EXERCISE BRIEF:
Transcription task. Write out each entry verbatim and exclude any image.

[Stored dataset items]
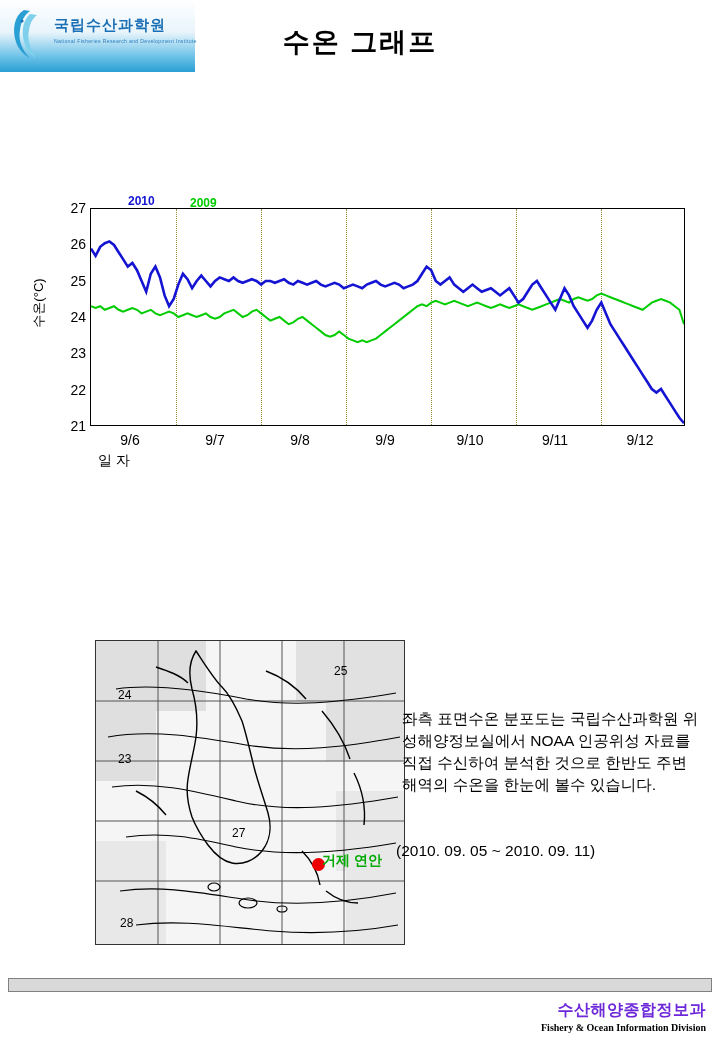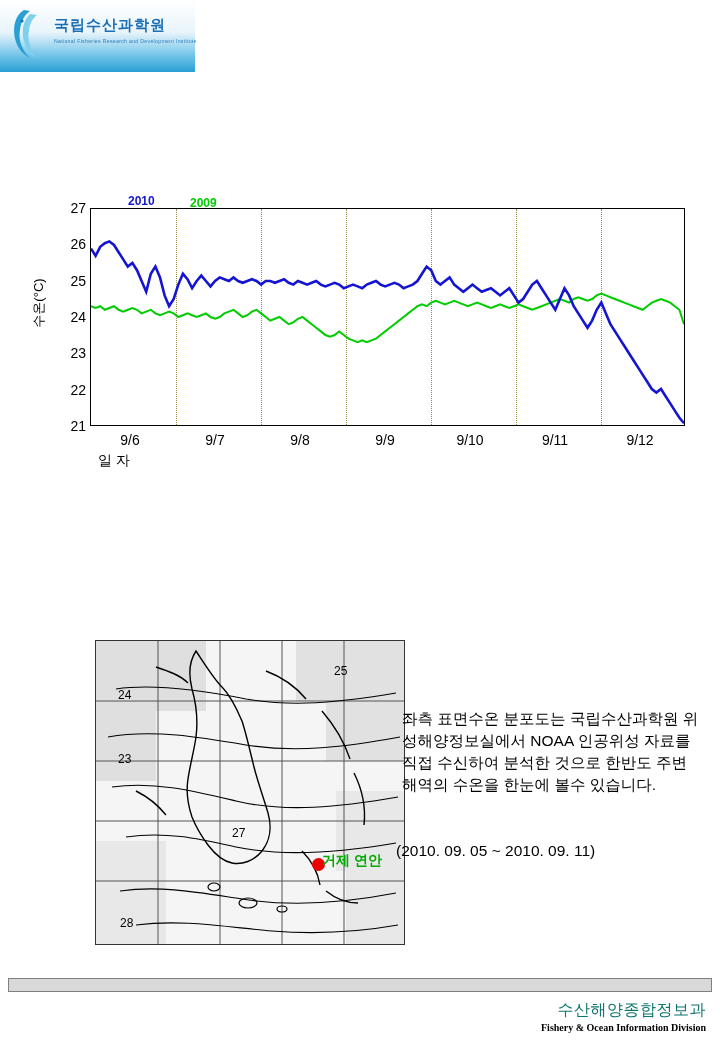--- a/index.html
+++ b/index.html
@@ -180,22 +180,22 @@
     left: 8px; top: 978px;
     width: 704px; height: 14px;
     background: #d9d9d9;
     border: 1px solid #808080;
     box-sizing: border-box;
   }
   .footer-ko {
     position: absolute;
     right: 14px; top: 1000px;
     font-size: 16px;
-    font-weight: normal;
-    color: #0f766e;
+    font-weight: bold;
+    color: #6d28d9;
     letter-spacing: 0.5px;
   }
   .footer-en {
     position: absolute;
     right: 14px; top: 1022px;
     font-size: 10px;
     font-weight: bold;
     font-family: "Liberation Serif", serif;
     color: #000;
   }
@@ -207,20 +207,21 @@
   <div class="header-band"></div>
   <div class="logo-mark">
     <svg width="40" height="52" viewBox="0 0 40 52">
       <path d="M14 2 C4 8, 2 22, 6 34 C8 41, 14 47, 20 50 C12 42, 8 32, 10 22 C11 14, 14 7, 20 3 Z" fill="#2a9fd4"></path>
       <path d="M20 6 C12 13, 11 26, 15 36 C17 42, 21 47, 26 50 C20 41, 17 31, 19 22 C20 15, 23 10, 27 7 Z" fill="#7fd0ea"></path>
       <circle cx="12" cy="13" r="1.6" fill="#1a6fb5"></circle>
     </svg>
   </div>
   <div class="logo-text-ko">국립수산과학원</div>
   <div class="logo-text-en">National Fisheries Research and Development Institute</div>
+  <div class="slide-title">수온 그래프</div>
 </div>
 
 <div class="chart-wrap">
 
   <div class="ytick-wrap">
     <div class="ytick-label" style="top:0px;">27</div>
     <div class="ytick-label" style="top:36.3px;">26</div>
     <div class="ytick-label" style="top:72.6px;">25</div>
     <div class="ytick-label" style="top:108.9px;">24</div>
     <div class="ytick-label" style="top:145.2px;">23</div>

TASK OUTPUT:
--- a/index.html
+++ b/index.html
@@ -180,22 +180,22 @@
     left: 8px; top: 978px;
     width: 704px; height: 14px;
     background: #d9d9d9;
     border: 1px solid #808080;
     box-sizing: border-box;
   }
   .footer-ko {
     position: absolute;
     right: 14px; top: 1000px;
     font-size: 16px;
-    font-weight: normal;
-    color: #0f766e;
+    font-weight: bold;
+    color: #6d28d9;
     letter-spacing: 0.5px;
   }
   .footer-en {
     position: absolute;
     right: 14px; top: 1022px;
     font-size: 10px;
     font-weight: bold;
     font-family: "Liberation Serif", serif;
     color: #000;
   }
@@ -207,20 +207,21 @@
   <div class="header-band"></div>
   <div class="logo-mark">
     <svg width="40" height="52" viewBox="0 0 40 52">
       <path d="M14 2 C4 8, 2 22, 6 34 C8 41, 14 47, 20 50 C12 42, 8 32, 10 22 C11 14, 14 7, 20 3 Z" fill="#2a9fd4"></path>
       <path d="M20 6 C12 13, 11 26, 15 36 C17 42, 21 47, 26 50 C20 41, 17 31, 19 22 C20 15, 23 10, 27 7 Z" fill="#7fd0ea"></path>
       <circle cx="12" cy="13" r="1.6" fill="#1a6fb5"></circle>
     </svg>
   </div>
   <div class="logo-text-ko">국립수산과학원</div>
   <div class="logo-text-en">National Fisheries Research and Development Institute</div>
+  <div class="slide-title">수온 그래프</div>
 </div>
 
 <div class="chart-wrap">
 
   <div class="ytick-wrap">
     <div class="ytick-label" style="top:0px;">27</div>
     <div class="ytick-label" style="top:36.3px;">26</div>
     <div class="ytick-label" style="top:72.6px;">25</div>
     <div class="ytick-label" style="top:108.9px;">24</div>
     <div class="ytick-label" style="top:145.2px;">23</div>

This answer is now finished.